Policies

A Policy is the primary configuration object in phileas-dotnet. It defines which PII types to detect, how to handle each type, global settings, and values that should never be redacted.

Policy Structure

public class Policy
{
    public string Name { get; set; }                       // in-memory label only (not serialized)
    public Config Config { get; set; }
    public Crypto? Crypto { get; set; }
    public Fpe? Fpe { get; set; }
    public Identifiers Identifiers { get; set; }
    public List<Ignored> Ignored { get; set; }
    public List<IgnoredPattern> IgnoredPatterns { get; set; }
    public Graphical Graphical { get; set; }
}

The canonical policy JSON has no top-level name — Name is an in-memory convenience label and is marked [JsonIgnore]. Use PolicySerializer to load and save policies; it applies the canonical options (null fields omitted) and resolves ${ENV_VAR} / env:NAME placeholders.

Equivalent JSON

{
  "identifiers": {
    "ssn": {},
    "emailAddress": {}
  }
}

Config

Config holds global settings, grouped into sub-objects.

Property	Type	JSON key	Description
`Splitting`	`Splitting`	`splitting`	Splits long input into pieces before filtering.
`Pdf`	`Pdf`	`pdf`	PDF redaction rendering options.
`PostFilters`	`PostFilters`	`postFilters`	Cleanup applied to replacements (see PostFilters).
`Analysis`	`Analysis`	`analysis`	Analysis options.

Splitting

Property	JSON key	Default	Description
`Enabled`	`enabled`	`false`	Enable splitting of long inputs.
`Threshold`	`threshold`	`10000`	Minimum input length (characters) before splitting applies.
`Method`	`method`	`"newline"`	Split method (e.g. `"newline"`).

var policy = new Policy
{
    Name = "my-policy",
    Config = new Config
    {
        Splitting = new Splitting { Enabled = true, Threshold = 5000, Method = "newline" }
    }
};

The per-filter context window size is configured on each identifier via WindowSize (see Common Options), not on Config.

Crypto

Crypto provides the AES key used by the CRYPTO_REPLACE filter strategy, which encrypts with AES-GCM.

Property	Type	JSON key	Description
`Key`	`string?`	`key`	Hex-encoded 16, 24, or 32-byte AES key, or an `env:NAME` reference.
`Iv`	`string?`	`iv`	Present in the model but unused by AES-GCM, which generates a fresh random nonce per value.

var policy = new Policy
{
    Name = "encrypted-policy",
    Crypto = new Crypto
    {
        Key = Convert.ToHexString(aesKey)   // hex-encoded AES key
    }
};

See Filter Strategies — CRYPTO_REPLACE for usage.

Fpe

Fpe provides the key and tweak used by the FPE_ENCRYPT_REPLACE (Format Preserving Encryption, FF3-1) strategy.

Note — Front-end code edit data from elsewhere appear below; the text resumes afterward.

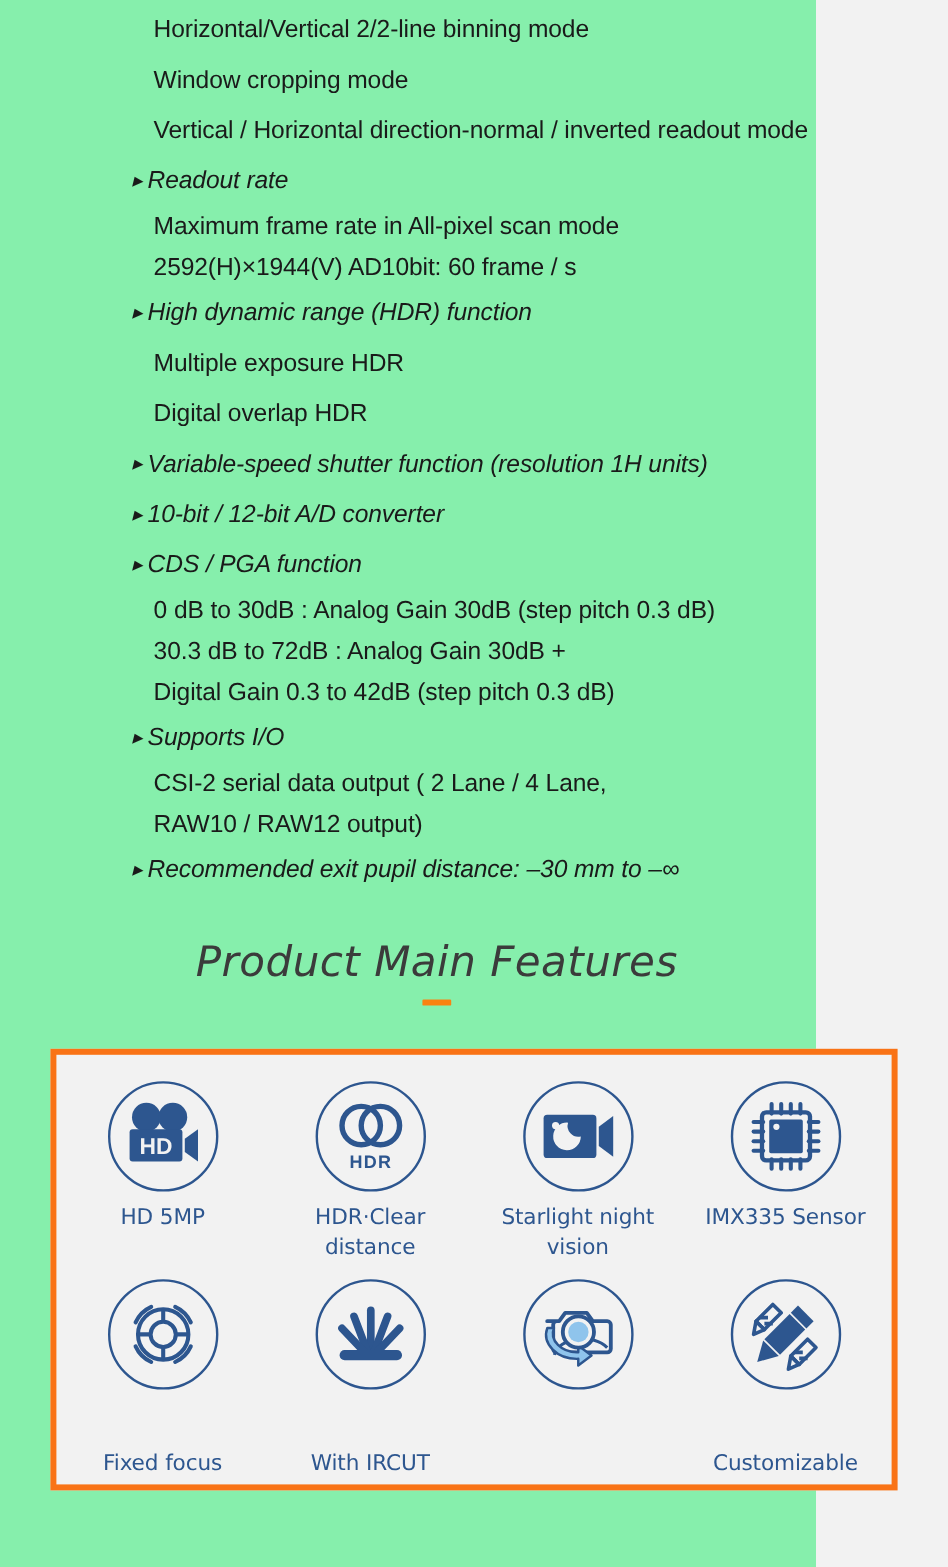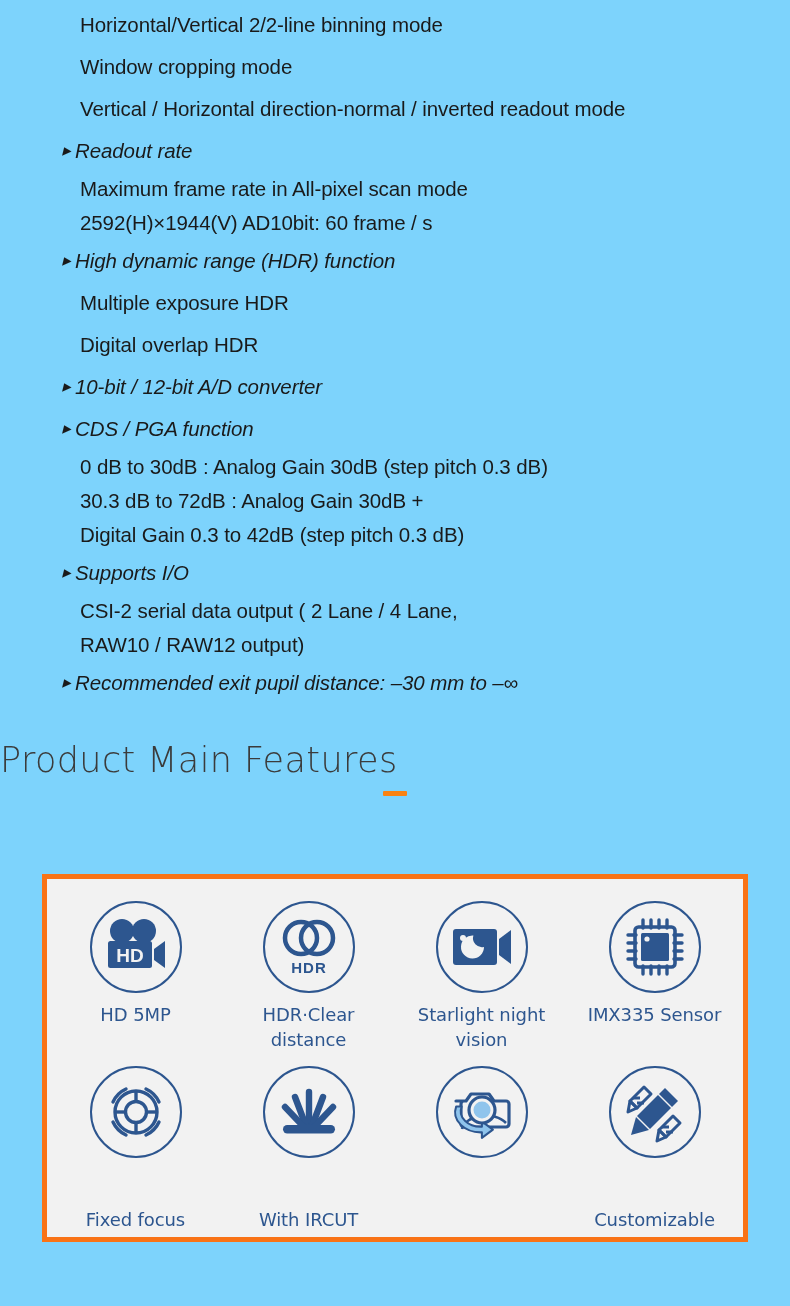--- a/index.html
+++ b/index.html
@@ -14,9 +14,10 @@
 
   .page {
     position: relative;
-    width: 790px;
+    width: 680px;
     height: 1306px;
-    background: #7dd3fc;
+    background: #86efac;
+    padding-left: 48px;
   }
 
   

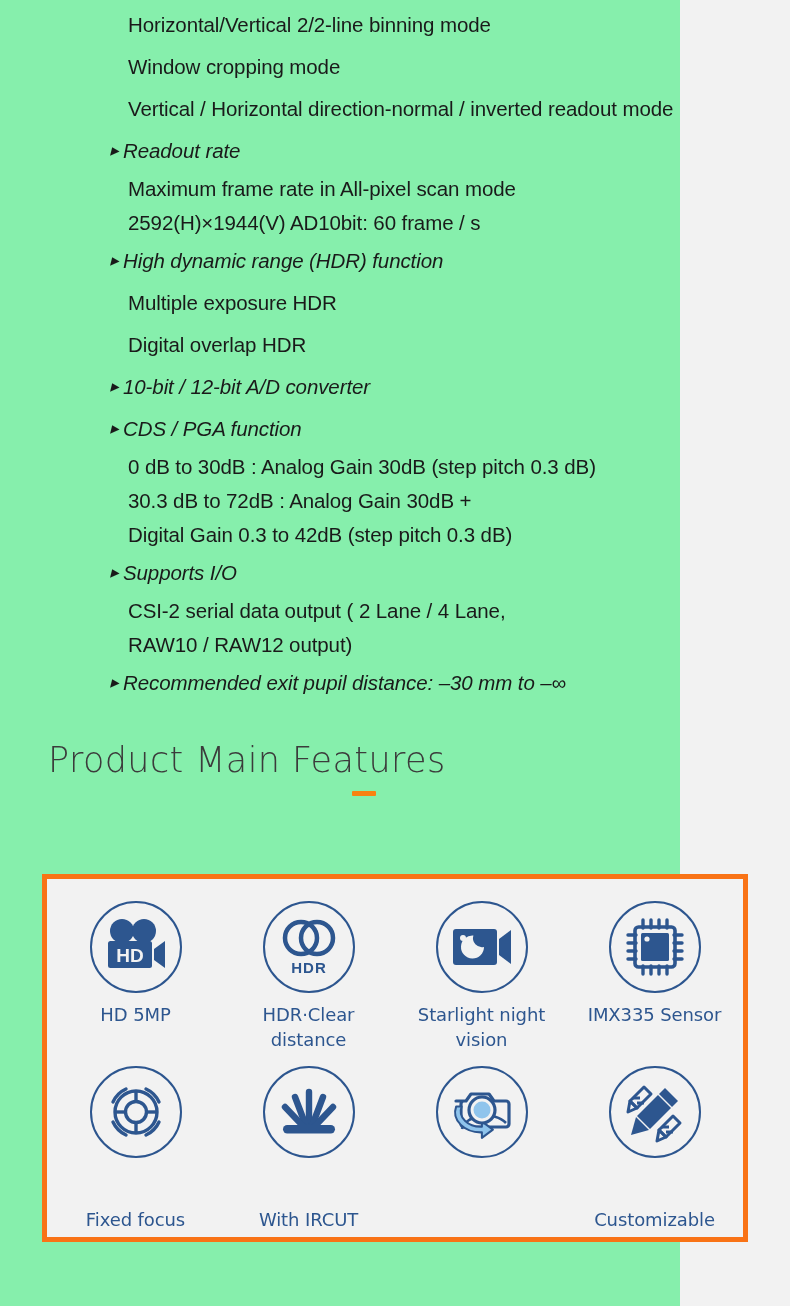--- a/index.html
+++ b/index.html
@@ -148,6 +148,7 @@
       <div class="spec-line bulleted">High dynamic range (HDR) function</div>
       <div class="spec-line sub">Multiple exposure HDR</div>
       <div class="spec-line sub">Digital overlap HDR</div>
+      <div class="spec-line bulleted">Variable-speed shutter function (resolution 1H units)</div>
       <div class="spec-line bulleted">10-bit / 12-bit A/D converter</div>
       <div class="spec-line bulleted">CDS / PGA function</div>
       <div class="spec-line sub tight">0 dB to 30dB : Analog Gain 30dB (step pitch 0.3 dB)</div>

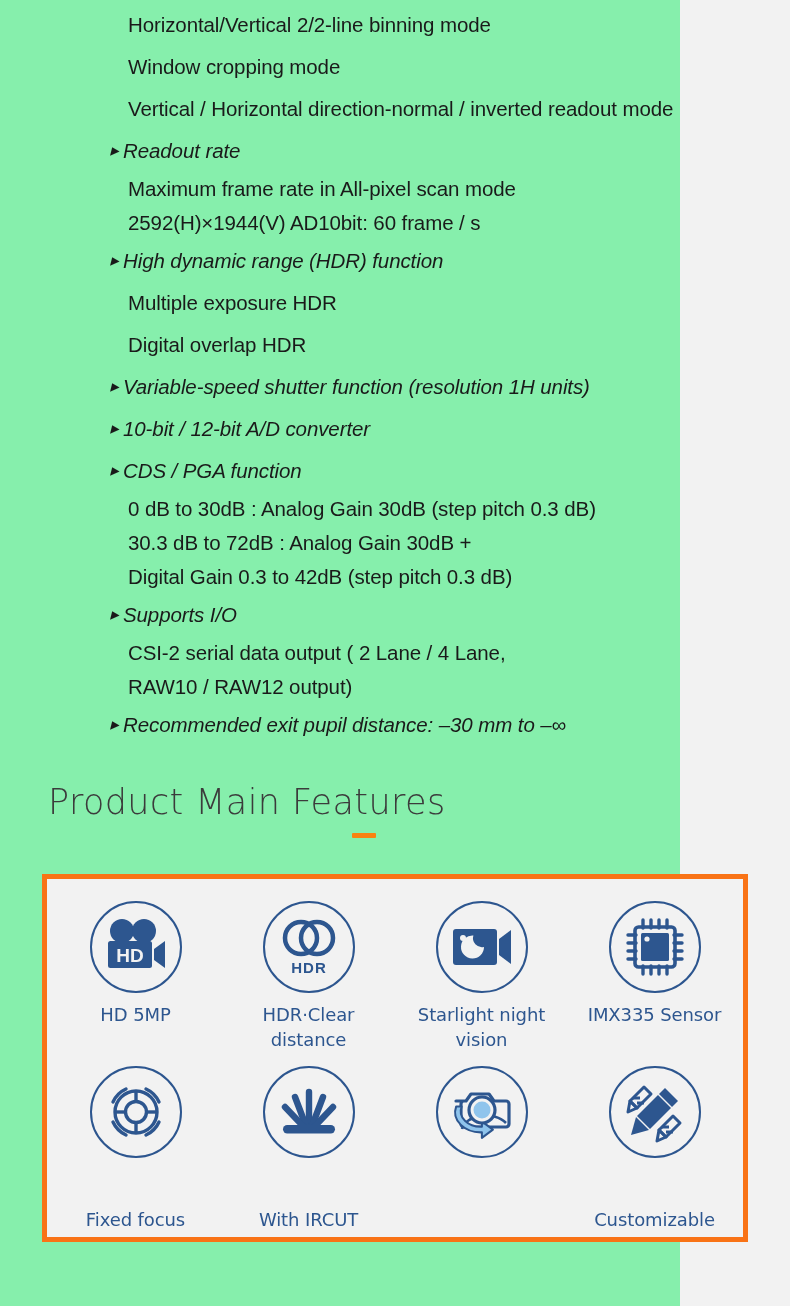--- a/index.html
+++ b/index.html
@@ -61,7 +61,8 @@
   
   .section-heading {
     margin-top: 30px;
-    text-align: left;
+    text-align: center;
+    font-style: italic;
   }
   .section-heading .title {
     font-family: "DejaVu Sans", sans-serif;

Property	Type	JSON key	Description
`Key`	`string?`	`key`	Hex-encoded FF3-1 key, or an `env:NAME` reference.
`Tweak`	`string?`	`tweak`	Hex-encoded tweak (required by FF3-1; 56- or 64-bit), or an `env:NAME` reference.

See Filter Strategies — FPE_ENCRYPT_REPLACE.

Identifiers

Identifiers lists which PII types the policy should detect. Set the corresponding property to a non-null value to enable that filter. See Supported Identifiers for the full list.

var identifiers = new Identifiers
{
    Ssn           = new Ssn(),
    EmailAddress  = new EmailAddress(),
    PhoneNumber   = new PhoneNumber()
};

Common Identifier Options

Each identifier class extends AbstractPolicyFilter and supports these common options:

Property	JSON key	Type	Default	Description
`Enabled`	`enabled`	`bool`	`true`	Whether the filter is active.
`Ignored`	`ignored`	`List<string>?`	`null`	Exact values that should not be redacted.
`IgnoredFiles`	`ignoredFiles`	`List<string>?`	`null`	Files whose lines provide additional ignored terms.
`IgnoredPatterns`	`ignoredPatterns`	`List<IgnoredPattern>?`	`null`	Regex patterns whose matches are not redacted.
`WindowSize`	`windowSize`	`int`	`0`	Context words on each side of a match; `0` uses the default (5).
`Priority`	`priority`	`int`	`0`	Higher-priority filter spans win when spans overlap.

Custom Identifiers

The identifiers.identifiers array holds custom regex-based identifiers. Each detects values with a user-supplied pattern.

Property	JSON key	Type	Default	Description
`Classification`	`classification`	`string`	`custom-identifier`	Label applied to matches (used as the filter type).
`Pattern`	`pattern`	`string`	`\b[A-Z0-9_-]{6,}\b`	The regular expression to match.
`CaseSensitive`	`caseSensitive`	`bool`	`true`	Whether matching is case-sensitive.
`GroupNumber`	`groupNumber`	`int`	`0`	The capture group to extract as the matched value (`0` is the whole match).
`Validator`	`validator`	`string` or object	`null`	An optional named, post-match validator (see below).

Validators

A regular expression matches a format, not a valid value. The optional validator runs a named, built-in check on each match and keeps the match only if the check passes, so a generic identifier can reject format-valid but checksum-invalid values without embedding executable code in the policy.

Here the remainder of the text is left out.